改元による企業活動への影響、サービス・小売ではプラスの影響、金融ではマイナスの影響も

 5月1日の新天皇即位に先立ち、4月1日に新元号「令和」が発表された。明治以降では初の譲位による皇位継承であり、今年に限り5月1日が祝日となることで4月27日から5月6日まで10日間におよぶ大型連休が控えているため、国民生活や企業活動に及ぼす影響が注目されている。

 帝国データバンクは今年2月、全国23,031社を対象に改元に関する見解について調査を実施した(有効回答企業数9,701社、回答率42.1%)。

 それによると、「プラスの影響がある」が5.3%、「マイナスの影響がある」が12.8%、「プラス・マイナス両面の影響で差し引きゼロ」が25.5%を占め、4割以上の企業が改元に関して自社に影響があると認識していることがわかった。「影響はない」は38.9%、「分からない」は 17.5%だった。

 プラスの影響として、改元にともなう大型連休により個人消費の拡大やシステム関連の改修などの改元特需を期待する声がある一方で、マイナスの影響として、営業日数の減少による業績への悪影響、コンピュータのシステム改修や事務書類の変更にともなうコスト負担を懸念する声もあった。
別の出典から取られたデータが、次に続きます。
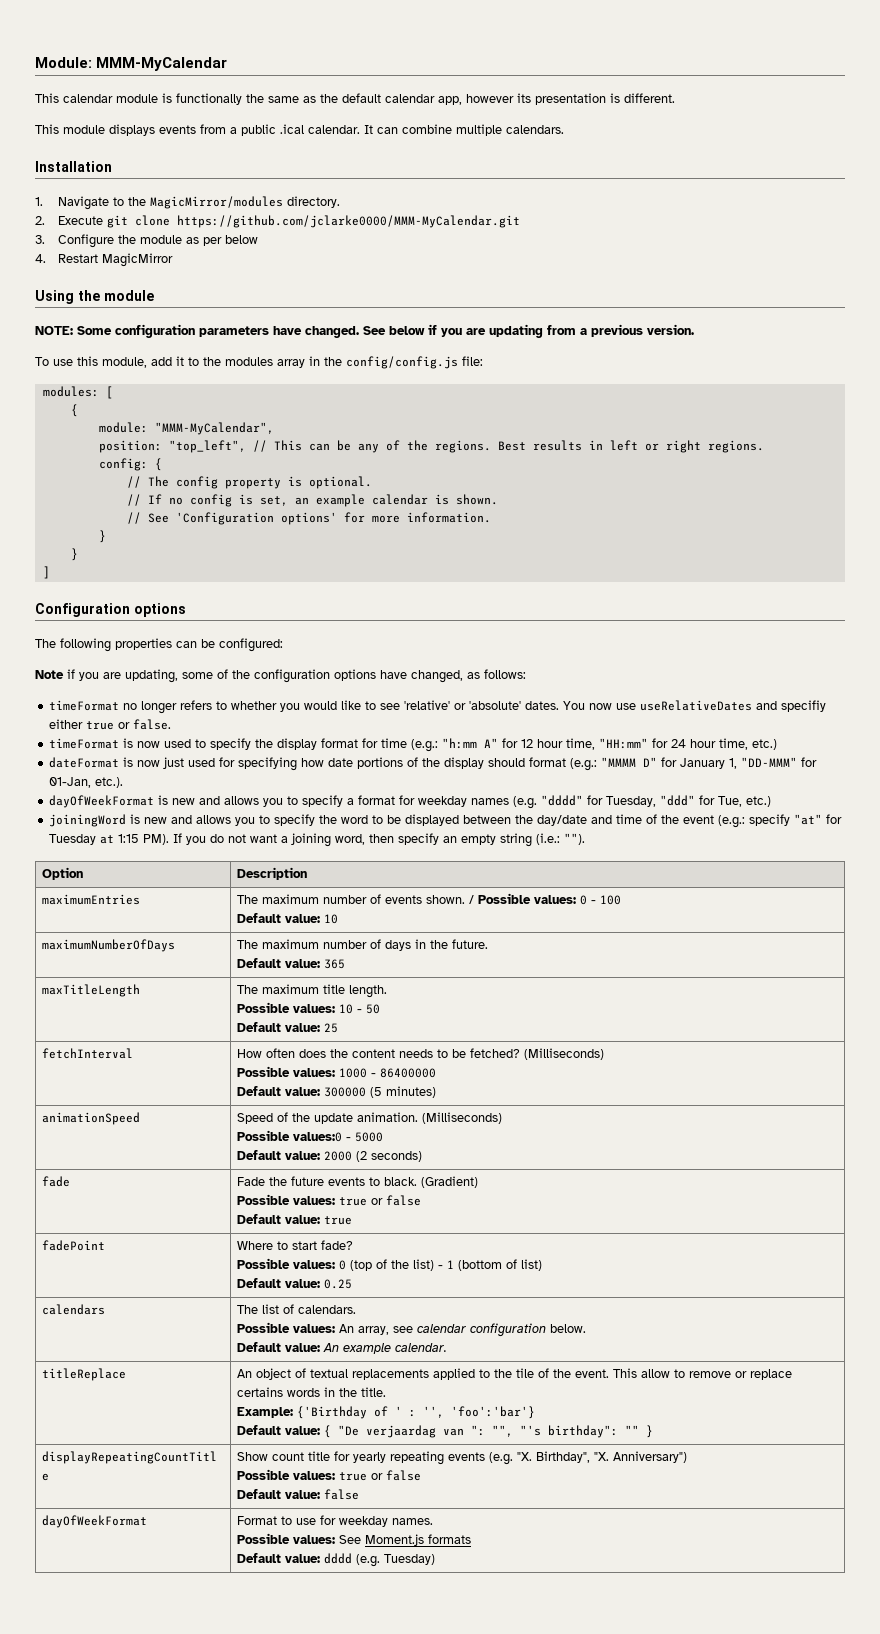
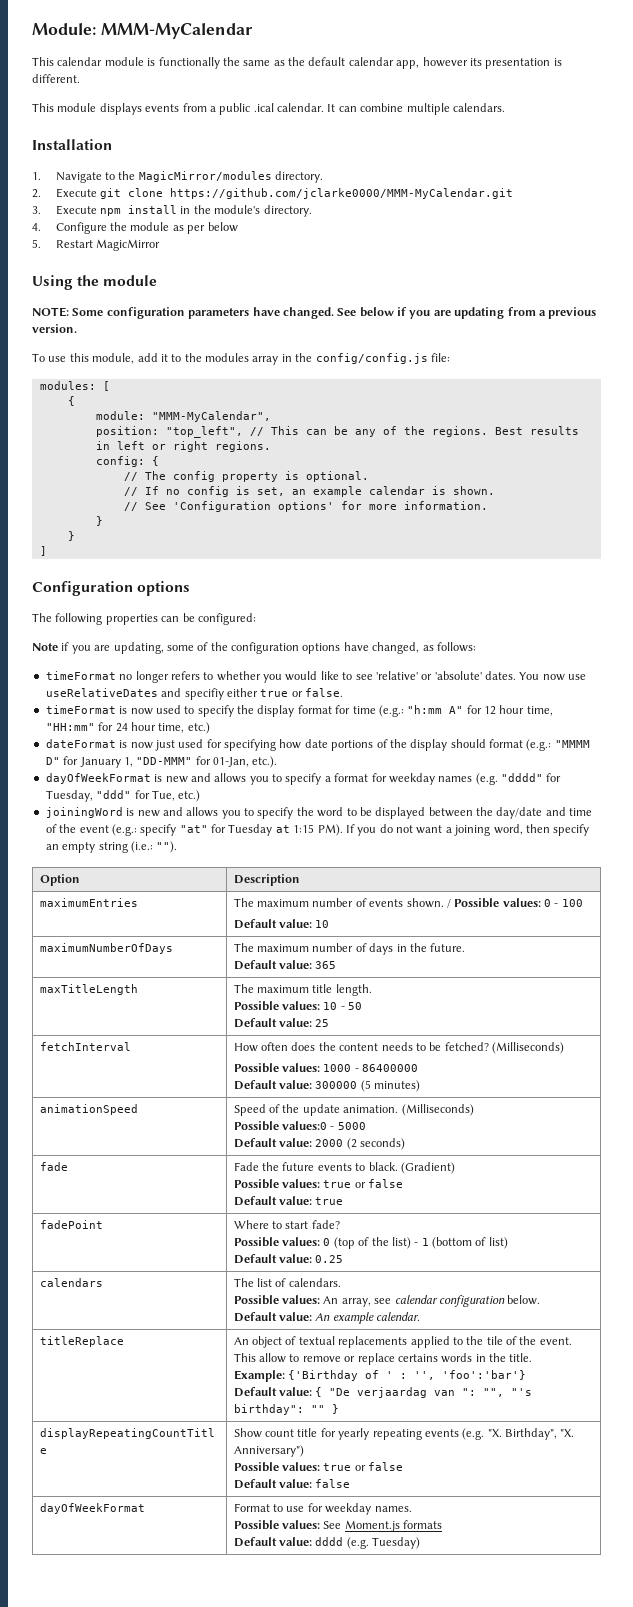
- 3. Configure the module as per below
+ 3. Execute npm install in the module's directory.
+ 4. Configure the module as per below
- 4. Restart MagicMirror
+ 5. Restart MagicMirror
 業界別にみると、「サービス」「小売」では「プラスの影響がある」と回答した企業の割合が高く、「マイナスの影響がある」では「金融」が27.3%、「運輸・倉庫」が20.5%と、他の業界を上回った。

 業種別にみると、「プラスの影響がある」では、「旅館・ホテル」が30.4%とトップ。次いで「出版・印刷」(27.8%)、「紙類・文具・書籍卸売」(20.2%)、「放送」(20.0%)が続いた。「マイナスの影響がある」では、「金融」「電気通信」がともに 27.3%とトップ。 次いで「飲食店」(24.3%)、「医薬品・日用雑貨品小売」(23.8%)、「人材派遣・紹介」(22.2%) が続いた。
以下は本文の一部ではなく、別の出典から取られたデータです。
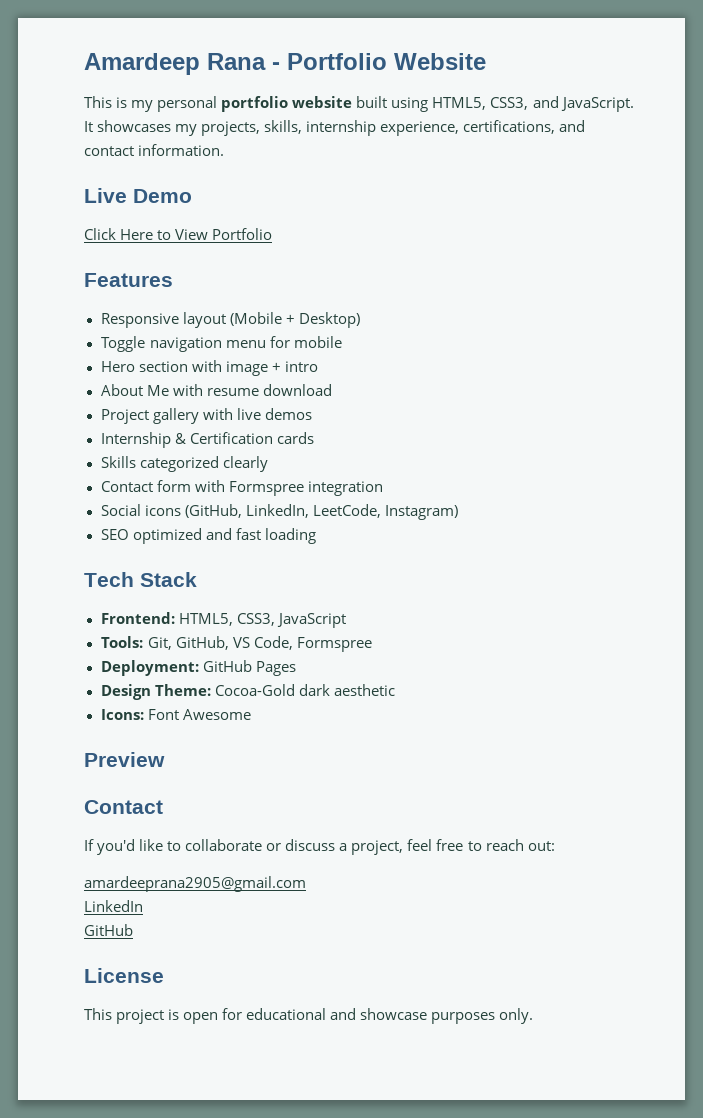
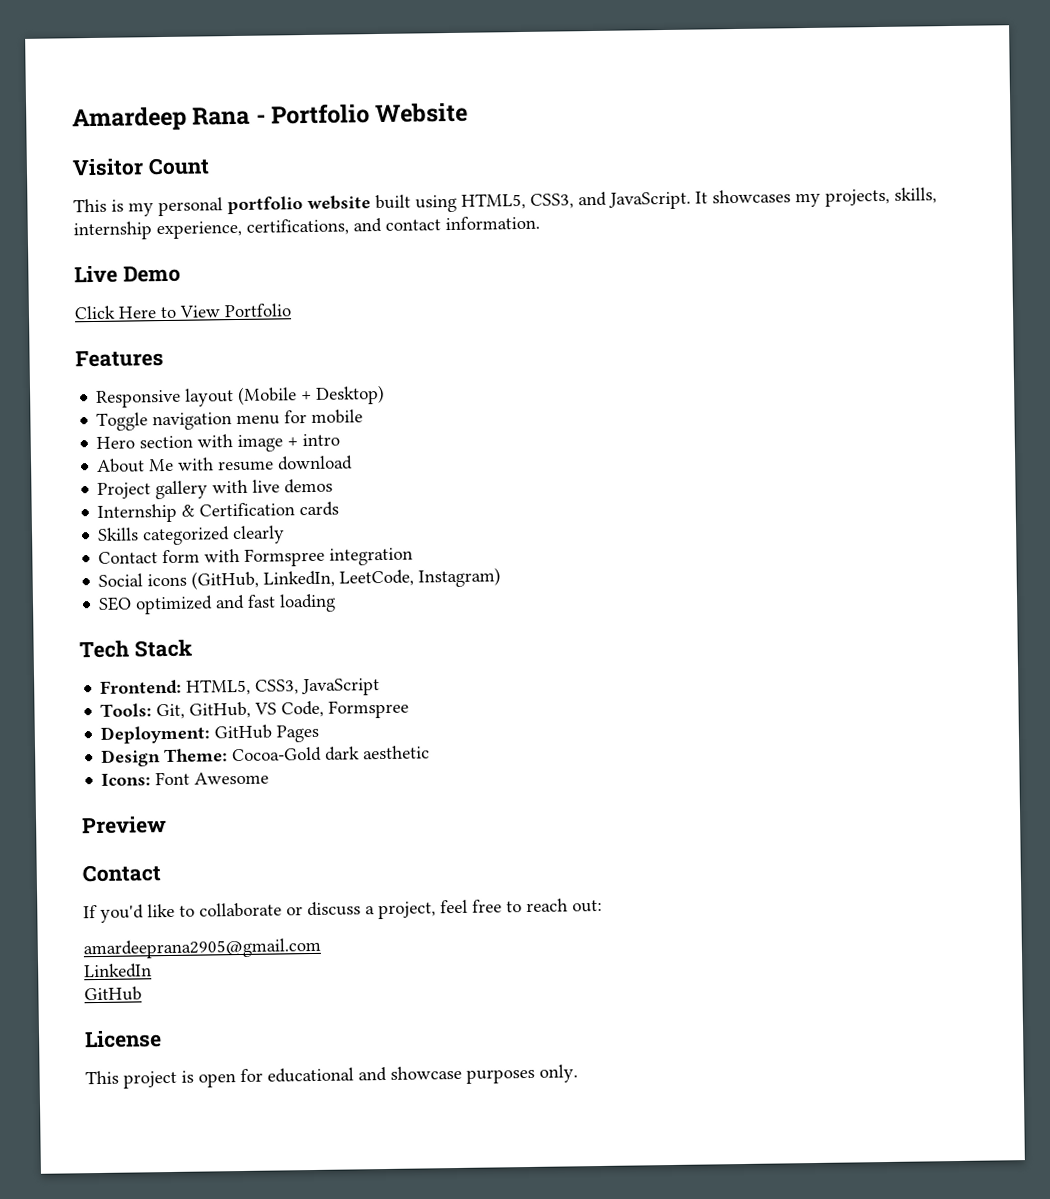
+ Visitor Count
 改元の影響に関して具体的な理由を尋ねたところ、プラス面では「人々の気持ちの高揚」(13.5%)がトップで、「個人消費の拡大」(8.7%)、「改元特需の発生」(7.9%)が続いた。他方、マイナス面は「営業日数の減少」が 24.5%でトップ、次いで 「諸経費の増加」(14.6%)、「人手不足の深刻化」(12.2%)が続いた。